Using the term “Partner” in Census Records
The term “Partner” was used in State and Federal census enumerations in the 20th Century. An example is the 1915 New York census entry for Anne Clark and Adele Albro, enumerated as Partners.
Use of the term “Partner” was vaguely defined in 1915 Instructions to Enumerators and reads as “If two or more persons share a common abode as partners, write “head” for one and “partner” for the other.” (See Image 1.) Equally vague are the 1940 U.S. Census instructions, which were similar to instructions from prior years. “If two or more persons who are not related by blood or marriage share a common dwelling unit as partners, write head for one and partner for the other or others.”

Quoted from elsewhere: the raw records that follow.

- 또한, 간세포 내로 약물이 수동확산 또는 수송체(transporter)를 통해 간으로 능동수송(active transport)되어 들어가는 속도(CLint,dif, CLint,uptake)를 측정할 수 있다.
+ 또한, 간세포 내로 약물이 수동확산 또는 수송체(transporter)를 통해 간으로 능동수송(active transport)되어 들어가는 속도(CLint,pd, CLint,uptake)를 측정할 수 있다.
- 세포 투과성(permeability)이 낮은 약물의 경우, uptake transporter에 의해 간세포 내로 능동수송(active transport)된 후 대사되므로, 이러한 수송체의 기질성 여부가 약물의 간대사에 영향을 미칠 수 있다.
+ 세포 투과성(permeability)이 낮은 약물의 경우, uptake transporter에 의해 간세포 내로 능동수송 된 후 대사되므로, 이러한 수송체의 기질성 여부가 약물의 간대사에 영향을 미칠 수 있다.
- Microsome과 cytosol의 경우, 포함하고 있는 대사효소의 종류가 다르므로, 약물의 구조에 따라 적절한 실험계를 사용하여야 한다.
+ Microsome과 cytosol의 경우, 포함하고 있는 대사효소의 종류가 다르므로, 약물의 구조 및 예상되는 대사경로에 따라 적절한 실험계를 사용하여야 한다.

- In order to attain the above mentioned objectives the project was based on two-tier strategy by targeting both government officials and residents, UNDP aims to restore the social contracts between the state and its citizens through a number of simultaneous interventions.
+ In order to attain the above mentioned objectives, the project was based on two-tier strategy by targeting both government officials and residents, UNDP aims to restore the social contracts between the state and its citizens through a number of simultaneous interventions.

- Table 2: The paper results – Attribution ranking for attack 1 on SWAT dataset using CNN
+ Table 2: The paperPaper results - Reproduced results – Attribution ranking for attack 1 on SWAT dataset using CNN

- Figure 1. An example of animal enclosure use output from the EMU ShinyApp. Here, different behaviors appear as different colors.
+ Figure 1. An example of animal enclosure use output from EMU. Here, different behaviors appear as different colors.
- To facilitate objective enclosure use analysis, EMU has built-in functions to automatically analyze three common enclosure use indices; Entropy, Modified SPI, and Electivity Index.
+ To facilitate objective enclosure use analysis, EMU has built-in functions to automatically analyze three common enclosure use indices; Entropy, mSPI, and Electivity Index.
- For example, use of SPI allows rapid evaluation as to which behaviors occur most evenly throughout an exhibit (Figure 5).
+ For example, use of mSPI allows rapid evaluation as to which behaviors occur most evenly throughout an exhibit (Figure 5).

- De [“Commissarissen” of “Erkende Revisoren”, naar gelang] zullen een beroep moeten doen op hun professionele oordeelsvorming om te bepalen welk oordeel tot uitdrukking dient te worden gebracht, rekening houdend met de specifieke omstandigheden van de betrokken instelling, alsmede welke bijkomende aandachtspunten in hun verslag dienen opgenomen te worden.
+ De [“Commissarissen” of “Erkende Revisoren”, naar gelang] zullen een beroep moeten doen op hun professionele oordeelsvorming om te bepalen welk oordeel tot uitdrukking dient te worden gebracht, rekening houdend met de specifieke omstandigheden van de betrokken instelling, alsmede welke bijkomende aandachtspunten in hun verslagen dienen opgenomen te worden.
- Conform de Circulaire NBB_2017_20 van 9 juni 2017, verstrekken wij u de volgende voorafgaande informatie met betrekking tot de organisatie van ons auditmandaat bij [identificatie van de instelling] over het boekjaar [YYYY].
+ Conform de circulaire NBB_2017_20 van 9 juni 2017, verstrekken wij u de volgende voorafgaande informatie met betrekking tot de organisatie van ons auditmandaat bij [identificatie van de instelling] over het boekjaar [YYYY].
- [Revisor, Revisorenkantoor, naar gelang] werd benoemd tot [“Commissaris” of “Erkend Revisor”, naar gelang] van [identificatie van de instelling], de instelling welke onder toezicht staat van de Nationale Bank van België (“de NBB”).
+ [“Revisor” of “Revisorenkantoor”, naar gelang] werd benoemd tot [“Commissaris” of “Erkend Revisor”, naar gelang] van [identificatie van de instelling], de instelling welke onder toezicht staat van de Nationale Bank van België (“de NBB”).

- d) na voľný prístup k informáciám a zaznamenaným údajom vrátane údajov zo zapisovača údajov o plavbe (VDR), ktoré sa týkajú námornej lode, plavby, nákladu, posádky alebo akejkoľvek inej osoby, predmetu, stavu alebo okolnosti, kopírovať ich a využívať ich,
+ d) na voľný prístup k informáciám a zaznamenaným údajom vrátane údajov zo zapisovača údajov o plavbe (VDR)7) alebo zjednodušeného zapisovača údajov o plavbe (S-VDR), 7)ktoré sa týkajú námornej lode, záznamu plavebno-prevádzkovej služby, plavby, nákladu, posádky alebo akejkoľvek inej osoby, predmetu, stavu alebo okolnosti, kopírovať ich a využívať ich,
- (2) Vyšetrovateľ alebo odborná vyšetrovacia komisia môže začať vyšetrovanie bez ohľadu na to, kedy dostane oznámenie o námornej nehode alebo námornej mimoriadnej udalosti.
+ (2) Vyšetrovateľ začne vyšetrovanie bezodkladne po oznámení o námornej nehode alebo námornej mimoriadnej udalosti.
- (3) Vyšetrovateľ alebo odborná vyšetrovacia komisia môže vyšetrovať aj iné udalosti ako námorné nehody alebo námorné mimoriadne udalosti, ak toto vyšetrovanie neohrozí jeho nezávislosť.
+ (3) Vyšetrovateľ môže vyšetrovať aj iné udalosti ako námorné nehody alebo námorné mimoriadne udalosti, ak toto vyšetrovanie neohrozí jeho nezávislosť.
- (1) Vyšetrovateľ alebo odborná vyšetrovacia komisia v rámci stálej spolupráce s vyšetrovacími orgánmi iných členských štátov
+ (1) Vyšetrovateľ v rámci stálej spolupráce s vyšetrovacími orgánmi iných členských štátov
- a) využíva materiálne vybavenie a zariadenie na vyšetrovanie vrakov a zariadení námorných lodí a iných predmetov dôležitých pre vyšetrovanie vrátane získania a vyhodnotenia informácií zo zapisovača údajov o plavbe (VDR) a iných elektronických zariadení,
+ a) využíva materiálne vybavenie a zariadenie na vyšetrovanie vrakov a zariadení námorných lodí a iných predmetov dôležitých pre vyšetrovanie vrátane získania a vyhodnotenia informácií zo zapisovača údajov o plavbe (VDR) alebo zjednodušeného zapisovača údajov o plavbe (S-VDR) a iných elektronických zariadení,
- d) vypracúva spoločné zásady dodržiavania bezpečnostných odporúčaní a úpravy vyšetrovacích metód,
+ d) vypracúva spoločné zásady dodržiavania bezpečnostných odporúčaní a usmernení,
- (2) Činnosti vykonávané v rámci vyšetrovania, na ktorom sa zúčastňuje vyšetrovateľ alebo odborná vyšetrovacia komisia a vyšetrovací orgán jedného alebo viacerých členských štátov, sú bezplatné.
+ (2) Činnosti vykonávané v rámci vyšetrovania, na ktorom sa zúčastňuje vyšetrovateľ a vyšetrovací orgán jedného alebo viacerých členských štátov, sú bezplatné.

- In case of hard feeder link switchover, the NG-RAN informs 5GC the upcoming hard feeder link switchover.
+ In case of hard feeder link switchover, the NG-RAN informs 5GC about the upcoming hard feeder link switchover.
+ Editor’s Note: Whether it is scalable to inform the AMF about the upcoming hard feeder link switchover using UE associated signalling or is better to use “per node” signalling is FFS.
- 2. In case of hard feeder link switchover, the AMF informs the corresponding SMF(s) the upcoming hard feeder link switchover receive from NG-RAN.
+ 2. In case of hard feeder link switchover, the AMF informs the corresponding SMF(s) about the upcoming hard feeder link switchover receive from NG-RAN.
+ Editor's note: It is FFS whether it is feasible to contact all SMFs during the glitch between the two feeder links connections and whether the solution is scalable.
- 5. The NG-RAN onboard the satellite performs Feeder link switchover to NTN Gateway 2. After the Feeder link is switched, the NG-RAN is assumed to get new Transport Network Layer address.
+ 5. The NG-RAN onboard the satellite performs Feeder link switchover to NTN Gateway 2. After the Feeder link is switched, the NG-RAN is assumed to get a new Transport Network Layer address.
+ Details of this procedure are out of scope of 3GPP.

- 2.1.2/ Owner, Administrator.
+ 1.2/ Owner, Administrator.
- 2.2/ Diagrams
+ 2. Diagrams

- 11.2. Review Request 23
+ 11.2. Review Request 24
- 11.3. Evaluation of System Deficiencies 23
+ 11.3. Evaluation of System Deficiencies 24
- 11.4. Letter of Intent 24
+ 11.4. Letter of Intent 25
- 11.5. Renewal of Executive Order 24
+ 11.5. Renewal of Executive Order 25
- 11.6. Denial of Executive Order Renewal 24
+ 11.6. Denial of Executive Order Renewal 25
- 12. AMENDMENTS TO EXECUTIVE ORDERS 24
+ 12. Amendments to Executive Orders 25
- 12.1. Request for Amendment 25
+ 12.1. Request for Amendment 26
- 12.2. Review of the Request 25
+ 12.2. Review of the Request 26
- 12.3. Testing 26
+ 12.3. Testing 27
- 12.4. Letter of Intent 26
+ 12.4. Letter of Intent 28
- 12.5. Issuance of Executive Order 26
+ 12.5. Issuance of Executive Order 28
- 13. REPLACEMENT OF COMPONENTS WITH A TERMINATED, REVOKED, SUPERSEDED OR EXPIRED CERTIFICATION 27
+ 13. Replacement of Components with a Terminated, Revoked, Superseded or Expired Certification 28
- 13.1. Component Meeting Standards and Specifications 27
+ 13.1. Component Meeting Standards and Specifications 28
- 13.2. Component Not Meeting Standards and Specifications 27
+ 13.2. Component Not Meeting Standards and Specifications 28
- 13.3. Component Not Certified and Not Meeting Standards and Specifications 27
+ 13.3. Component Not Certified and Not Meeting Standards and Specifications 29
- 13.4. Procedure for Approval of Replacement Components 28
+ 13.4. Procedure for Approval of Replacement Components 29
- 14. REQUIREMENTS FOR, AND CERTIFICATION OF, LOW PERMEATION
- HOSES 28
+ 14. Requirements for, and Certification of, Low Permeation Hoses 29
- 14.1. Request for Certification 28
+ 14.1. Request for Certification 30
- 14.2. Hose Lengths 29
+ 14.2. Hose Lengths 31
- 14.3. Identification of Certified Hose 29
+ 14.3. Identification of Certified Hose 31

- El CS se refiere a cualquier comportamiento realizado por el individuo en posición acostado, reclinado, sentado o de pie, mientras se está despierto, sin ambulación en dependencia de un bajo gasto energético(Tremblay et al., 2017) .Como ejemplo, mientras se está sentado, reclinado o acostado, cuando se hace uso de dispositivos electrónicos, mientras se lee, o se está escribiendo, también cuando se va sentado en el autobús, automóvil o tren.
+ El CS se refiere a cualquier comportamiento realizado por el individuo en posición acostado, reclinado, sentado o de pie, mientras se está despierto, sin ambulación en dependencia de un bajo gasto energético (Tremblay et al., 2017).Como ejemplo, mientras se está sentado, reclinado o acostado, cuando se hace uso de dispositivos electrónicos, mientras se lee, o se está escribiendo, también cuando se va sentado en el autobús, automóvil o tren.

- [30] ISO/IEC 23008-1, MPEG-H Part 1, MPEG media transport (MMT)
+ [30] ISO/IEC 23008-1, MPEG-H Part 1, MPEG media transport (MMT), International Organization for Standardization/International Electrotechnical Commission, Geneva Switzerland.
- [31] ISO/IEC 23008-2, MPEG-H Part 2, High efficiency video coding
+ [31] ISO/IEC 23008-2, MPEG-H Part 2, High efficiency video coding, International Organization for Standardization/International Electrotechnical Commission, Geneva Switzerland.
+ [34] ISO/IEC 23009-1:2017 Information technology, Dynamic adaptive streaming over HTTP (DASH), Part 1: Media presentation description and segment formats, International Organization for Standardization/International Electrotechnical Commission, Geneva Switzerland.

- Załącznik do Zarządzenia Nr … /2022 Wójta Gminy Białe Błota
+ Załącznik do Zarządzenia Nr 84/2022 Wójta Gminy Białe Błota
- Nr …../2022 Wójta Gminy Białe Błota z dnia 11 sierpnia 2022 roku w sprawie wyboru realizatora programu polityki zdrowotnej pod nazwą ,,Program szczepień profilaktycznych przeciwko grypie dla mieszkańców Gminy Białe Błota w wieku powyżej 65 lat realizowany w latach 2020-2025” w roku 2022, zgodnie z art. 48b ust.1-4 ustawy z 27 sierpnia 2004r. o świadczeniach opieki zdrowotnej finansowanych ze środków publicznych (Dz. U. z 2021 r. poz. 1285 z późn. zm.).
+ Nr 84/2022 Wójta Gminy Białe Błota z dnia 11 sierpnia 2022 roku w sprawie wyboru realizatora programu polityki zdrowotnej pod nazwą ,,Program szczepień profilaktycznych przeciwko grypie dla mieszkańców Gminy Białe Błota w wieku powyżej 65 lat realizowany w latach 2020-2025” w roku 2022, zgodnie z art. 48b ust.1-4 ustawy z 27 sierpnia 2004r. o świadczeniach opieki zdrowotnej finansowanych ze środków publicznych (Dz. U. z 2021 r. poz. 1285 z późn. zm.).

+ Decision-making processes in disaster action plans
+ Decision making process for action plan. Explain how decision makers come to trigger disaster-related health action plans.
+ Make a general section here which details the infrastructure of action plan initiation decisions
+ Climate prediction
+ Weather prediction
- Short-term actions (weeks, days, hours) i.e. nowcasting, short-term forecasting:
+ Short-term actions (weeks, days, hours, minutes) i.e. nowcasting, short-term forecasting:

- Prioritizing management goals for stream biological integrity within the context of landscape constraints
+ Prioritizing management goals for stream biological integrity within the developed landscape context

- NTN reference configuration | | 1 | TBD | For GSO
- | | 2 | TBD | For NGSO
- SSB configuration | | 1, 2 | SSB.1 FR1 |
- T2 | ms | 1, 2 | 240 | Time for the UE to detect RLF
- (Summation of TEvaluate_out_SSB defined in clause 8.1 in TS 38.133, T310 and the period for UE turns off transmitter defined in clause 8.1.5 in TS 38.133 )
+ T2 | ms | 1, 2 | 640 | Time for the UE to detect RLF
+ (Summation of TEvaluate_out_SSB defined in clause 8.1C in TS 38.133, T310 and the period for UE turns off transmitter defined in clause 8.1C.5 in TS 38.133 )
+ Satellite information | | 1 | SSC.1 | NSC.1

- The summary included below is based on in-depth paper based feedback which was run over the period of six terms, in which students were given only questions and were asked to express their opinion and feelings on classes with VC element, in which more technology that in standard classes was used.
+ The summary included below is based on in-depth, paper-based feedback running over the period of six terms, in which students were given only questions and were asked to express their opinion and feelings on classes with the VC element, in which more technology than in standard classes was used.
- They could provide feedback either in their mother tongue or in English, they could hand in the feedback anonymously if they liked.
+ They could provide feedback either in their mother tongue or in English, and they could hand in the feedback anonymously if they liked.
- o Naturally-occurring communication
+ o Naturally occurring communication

Using Steve Morse’s census search tool, I was able to quantify how many times the term partner was used in 20th-century census records. It appears anywhere between 78,000 to 185,000 times.
|Census Year||No. of Partners|
However, investigating these records leads to several examples where “Partner” was used for convents. In London, Madison, Ohio in the 1940 U.S. Census we find an example of four nuns living together. The first is listed as “Head” and the others are “Partners”. Sister Mary Charles is enumerated as head of household. Sister Mary Baptist, Sister Mary Anastasia and Sister Mary Paschal are all listed as “Partner”.
The term “Partner” is used to describe the relationship of movie stars Randolph Scott & Cary Grant in their 1940 enumeration. (See Image 2). These leading men met in 1932 and lived together for 12 years in a beach house dubbed “Bachelor Hall” by powerful Hollywood studios, which controlled their public and private lives. They always denied being lovers though rumors about their relationship persist. In the 1940 Census, Randolph is the Head and Cary is shown as Partner. (See Image 3.)
As with all evidence, genealogists will need to interpret and analyze each piece for ourselves and our family’s story. The Enumeration of Scott & Grant is consistent with instructions for Census workers. Only considering other evidence will we be able to put “partner” into the appropriate context.
The term “Partner” is not a completely reliable means of identifying same-sex couples in the census, but it has been used by enumerators, so look for it in your searches.